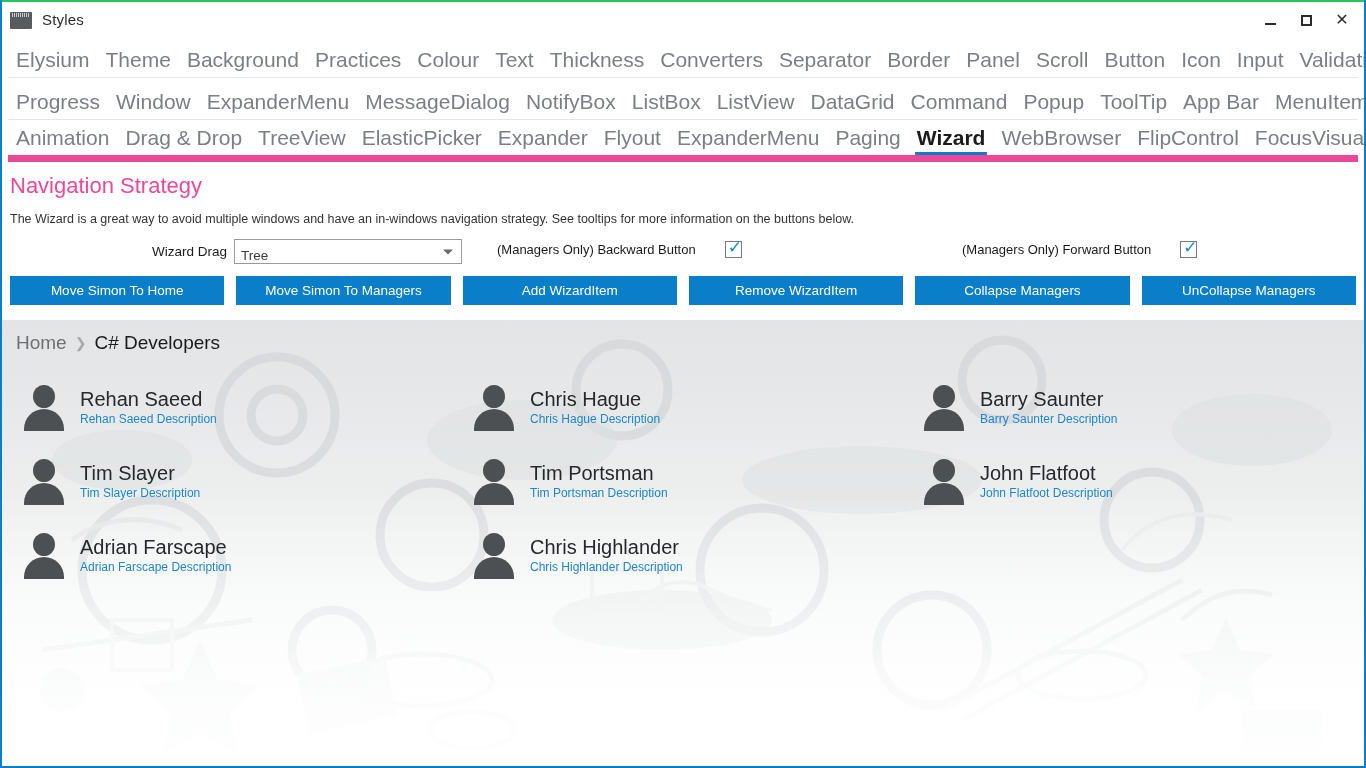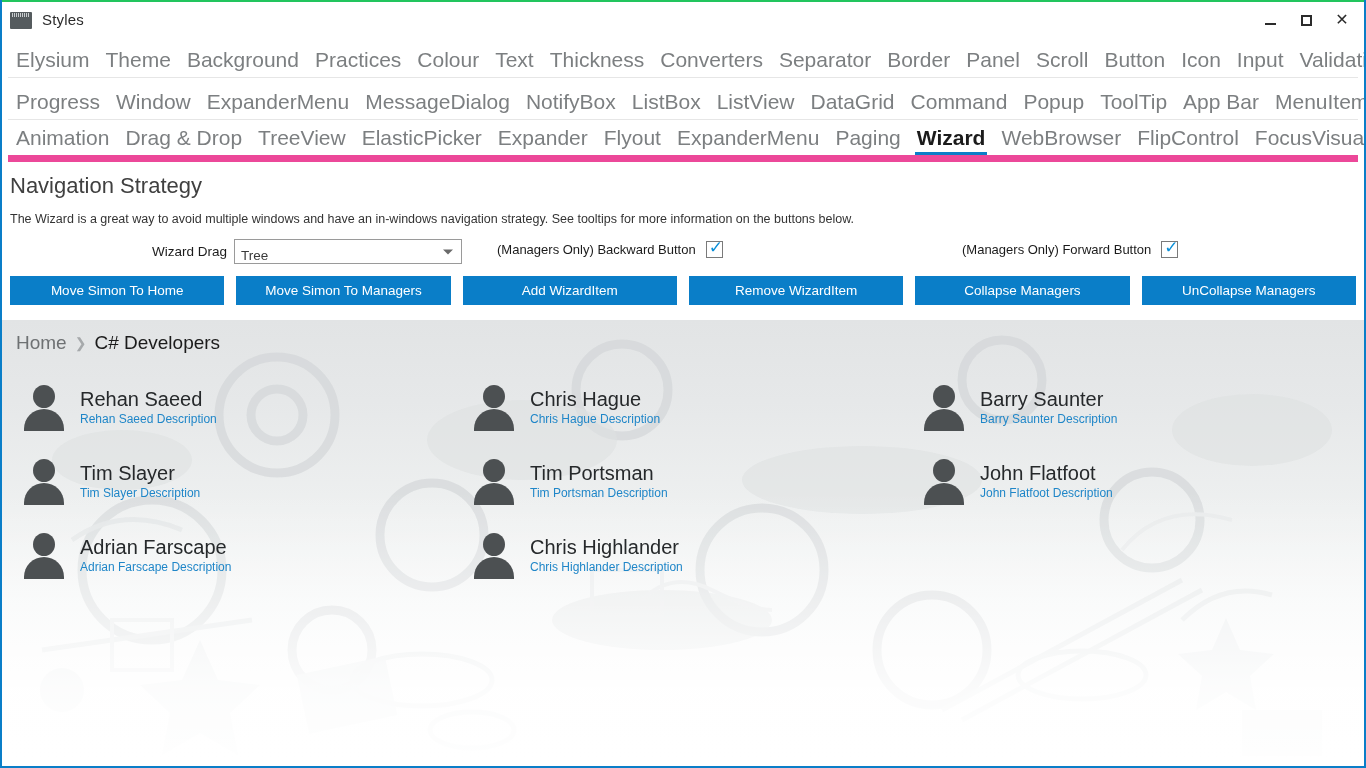--- a/index.html
+++ b/index.html
@@ -111,7 +111,7 @@
   #headersec { padding: 6px 8px 0 8px; }
   #page-heading {
     font-size: 22px;
-    color: #404040;
+    color: #ec4899;
     margin: 5px 0 0 0;
     font-weight: normal;
   }

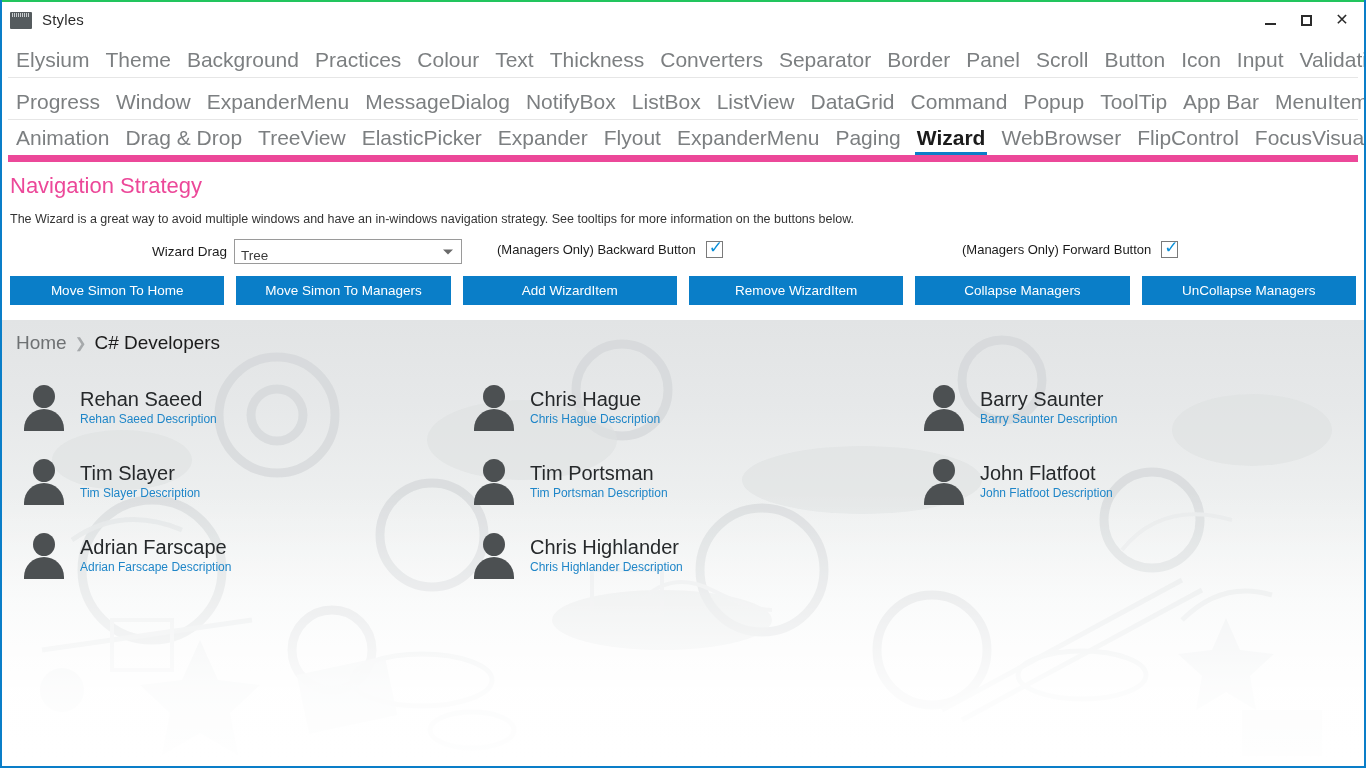--- a/index.html
+++ b/index.html
@@ -168,6 +168,7 @@
     top: 5px;
     display: flex;
     align-items: center;
+    gap: 19px;
   }
   #backward-group { left: 495px; }
   #forward-group  { left: 960px; }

Prompt
When you copy the entries above, reproduce each line exactly and leave out any pictures.

Response below
--- a/index.html
+++ b/index.html
@@ -111,7 +111,7 @@
   #headersec { padding: 6px 8px 0 8px; }
   #page-heading {
     font-size: 22px;
-    color: #404040;
+    color: #ec4899;
     margin: 5px 0 0 0;
     font-weight: normal;
   }

--- a/index.html
+++ b/index.html
@@ -168,6 +168,7 @@
     top: 5px;
     display: flex;
     align-items: center;
+    gap: 19px;
   }
   #backward-group { left: 495px; }
   #forward-group  { left: 960px; }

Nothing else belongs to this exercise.